[Dataset records]
BEGIN

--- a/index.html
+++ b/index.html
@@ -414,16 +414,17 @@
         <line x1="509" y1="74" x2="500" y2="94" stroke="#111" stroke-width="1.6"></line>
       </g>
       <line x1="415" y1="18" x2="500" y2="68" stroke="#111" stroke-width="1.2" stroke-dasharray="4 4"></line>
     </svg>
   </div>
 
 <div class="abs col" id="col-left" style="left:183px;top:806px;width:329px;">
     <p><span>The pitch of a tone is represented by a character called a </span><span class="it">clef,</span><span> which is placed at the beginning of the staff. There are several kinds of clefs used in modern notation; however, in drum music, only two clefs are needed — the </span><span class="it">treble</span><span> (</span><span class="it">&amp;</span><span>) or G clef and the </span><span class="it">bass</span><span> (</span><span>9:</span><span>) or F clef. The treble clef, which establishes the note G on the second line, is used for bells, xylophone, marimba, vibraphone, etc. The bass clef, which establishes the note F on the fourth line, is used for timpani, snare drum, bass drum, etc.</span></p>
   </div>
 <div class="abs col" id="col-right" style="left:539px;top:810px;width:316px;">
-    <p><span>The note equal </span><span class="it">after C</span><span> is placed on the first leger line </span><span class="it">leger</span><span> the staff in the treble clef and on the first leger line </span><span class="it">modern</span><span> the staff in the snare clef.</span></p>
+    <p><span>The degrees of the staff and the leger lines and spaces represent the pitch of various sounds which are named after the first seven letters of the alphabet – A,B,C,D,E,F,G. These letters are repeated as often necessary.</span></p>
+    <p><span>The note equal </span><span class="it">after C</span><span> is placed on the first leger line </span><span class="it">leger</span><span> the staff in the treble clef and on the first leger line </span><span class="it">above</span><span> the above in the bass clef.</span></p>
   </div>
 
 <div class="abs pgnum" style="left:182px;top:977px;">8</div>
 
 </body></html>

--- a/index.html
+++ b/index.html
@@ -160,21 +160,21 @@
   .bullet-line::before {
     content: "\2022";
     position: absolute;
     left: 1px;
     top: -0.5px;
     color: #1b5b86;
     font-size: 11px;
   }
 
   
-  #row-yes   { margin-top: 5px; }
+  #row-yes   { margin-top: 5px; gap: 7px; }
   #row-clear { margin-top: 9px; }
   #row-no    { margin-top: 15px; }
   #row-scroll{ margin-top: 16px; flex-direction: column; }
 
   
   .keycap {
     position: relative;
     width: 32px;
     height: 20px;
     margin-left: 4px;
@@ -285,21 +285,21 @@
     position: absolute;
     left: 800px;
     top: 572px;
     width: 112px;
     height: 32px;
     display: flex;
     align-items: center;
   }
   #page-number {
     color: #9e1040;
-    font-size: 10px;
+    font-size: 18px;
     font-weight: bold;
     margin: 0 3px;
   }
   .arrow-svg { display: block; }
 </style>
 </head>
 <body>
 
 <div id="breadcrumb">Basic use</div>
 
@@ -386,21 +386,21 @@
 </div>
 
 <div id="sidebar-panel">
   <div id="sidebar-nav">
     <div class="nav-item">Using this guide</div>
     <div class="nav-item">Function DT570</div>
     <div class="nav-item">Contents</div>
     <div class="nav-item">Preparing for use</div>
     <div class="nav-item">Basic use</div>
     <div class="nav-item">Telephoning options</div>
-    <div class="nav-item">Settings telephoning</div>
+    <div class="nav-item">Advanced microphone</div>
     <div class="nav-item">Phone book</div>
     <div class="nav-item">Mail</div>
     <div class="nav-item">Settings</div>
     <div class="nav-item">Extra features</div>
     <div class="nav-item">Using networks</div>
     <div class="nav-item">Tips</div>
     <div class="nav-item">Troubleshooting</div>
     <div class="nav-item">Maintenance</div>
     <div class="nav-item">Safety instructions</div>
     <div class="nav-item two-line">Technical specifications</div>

END

Task goal →
Please reproduce each line above exactly as written.

Answer →
--- a/index.html
+++ b/index.html
@@ -414,16 +414,17 @@
         <line x1="509" y1="74" x2="500" y2="94" stroke="#111" stroke-width="1.6"></line>
       </g>
       <line x1="415" y1="18" x2="500" y2="68" stroke="#111" stroke-width="1.2" stroke-dasharray="4 4"></line>
     </svg>
   </div>
 
 <div class="abs col" id="col-left" style="left:183px;top:806px;width:329px;">
     <p><span>The pitch of a tone is represented by a character called a </span><span class="it">clef,</span><span> which is placed at the beginning of the staff. There are several kinds of clefs used in modern notation; however, in drum music, only two clefs are needed — the </span><span class="it">treble</span><span> (</span><span class="it">&amp;</span><span>) or G clef and the </span><span class="it">bass</span><span> (</span><span>9:</span><span>) or F clef. The treble clef, which establishes the note G on the second line, is used for bells, xylophone, marimba, vibraphone, etc. The bass clef, which establishes the note F on the fourth line, is used for timpani, snare drum, bass drum, etc.</span></p>
   </div>
 <div class="abs col" id="col-right" style="left:539px;top:810px;width:316px;">
-    <p><span>The note equal </span><span class="it">after C</span><span> is placed on the first leger line </span><span class="it">leger</span><span> the staff in the treble clef and on the first leger line </span><span class="it">modern</span><span> the staff in the snare clef.</span></p>
+    <p><span>The degrees of the staff and the leger lines and spaces represent the pitch of various sounds which are named after the first seven letters of the alphabet – A,B,C,D,E,F,G. These letters are repeated as often necessary.</span></p>
+    <p><span>The note equal </span><span class="it">after C</span><span> is placed on the first leger line </span><span class="it">leger</span><span> the staff in the treble clef and on the first leger line </span><span class="it">above</span><span> the above in the bass clef.</span></p>
   </div>
 
 <div class="abs pgnum" style="left:182px;top:977px;">8</div>
 
 </body></html>

--- a/index.html
+++ b/index.html
@@ -160,21 +160,21 @@
   .bullet-line::before {
     content: "\2022";
     position: absolute;
     left: 1px;
     top: -0.5px;
     color: #1b5b86;
     font-size: 11px;
   }
 
   
-  #row-yes   { margin-top: 5px; }
+  #row-yes   { margin-top: 5px; gap: 7px; }
   #row-clear { margin-top: 9px; }
   #row-no    { margin-top: 15px; }
   #row-scroll{ margin-top: 16px; flex-direction: column; }
 
   
   .keycap {
     position: relative;
     width: 32px;
     height: 20px;
     margin-left: 4px;
@@ -285,21 +285,21 @@
     position: absolute;
     left: 800px;
     top: 572px;
     width: 112px;
     height: 32px;
     display: flex;
     align-items: center;
   }
   #page-number {
     color: #9e1040;
-    font-size: 10px;
+    font-size: 18px;
     font-weight: bold;
     margin: 0 3px;
   }
   .arrow-svg { display: block; }
 </style>
 </head>
 <body>
 
 <div id="breadcrumb">Basic use</div>
 
@@ -386,21 +386,21 @@
 </div>
 
 <div id="sidebar-panel">
   <div id="sidebar-nav">
     <div class="nav-item">Using this guide</div>
     <div class="nav-item">Function DT570</div>
     <div class="nav-item">Contents</div>
     <div class="nav-item">Preparing for use</div>
     <div class="nav-item">Basic use</div>
     <div class="nav-item">Telephoning options</div>
-    <div class="nav-item">Settings telephoning</div>
+    <div class="nav-item">Advanced microphone</div>
     <div class="nav-item">Phone book</div>
     <div class="nav-item">Mail</div>
     <div class="nav-item">Settings</div>
     <div class="nav-item">Extra features</div>
     <div class="nav-item">Using networks</div>
     <div class="nav-item">Tips</div>
     <div class="nav-item">Troubleshooting</div>
     <div class="nav-item">Maintenance</div>
     <div class="nav-item">Safety instructions</div>
     <div class="nav-item two-line">Technical specifications</div>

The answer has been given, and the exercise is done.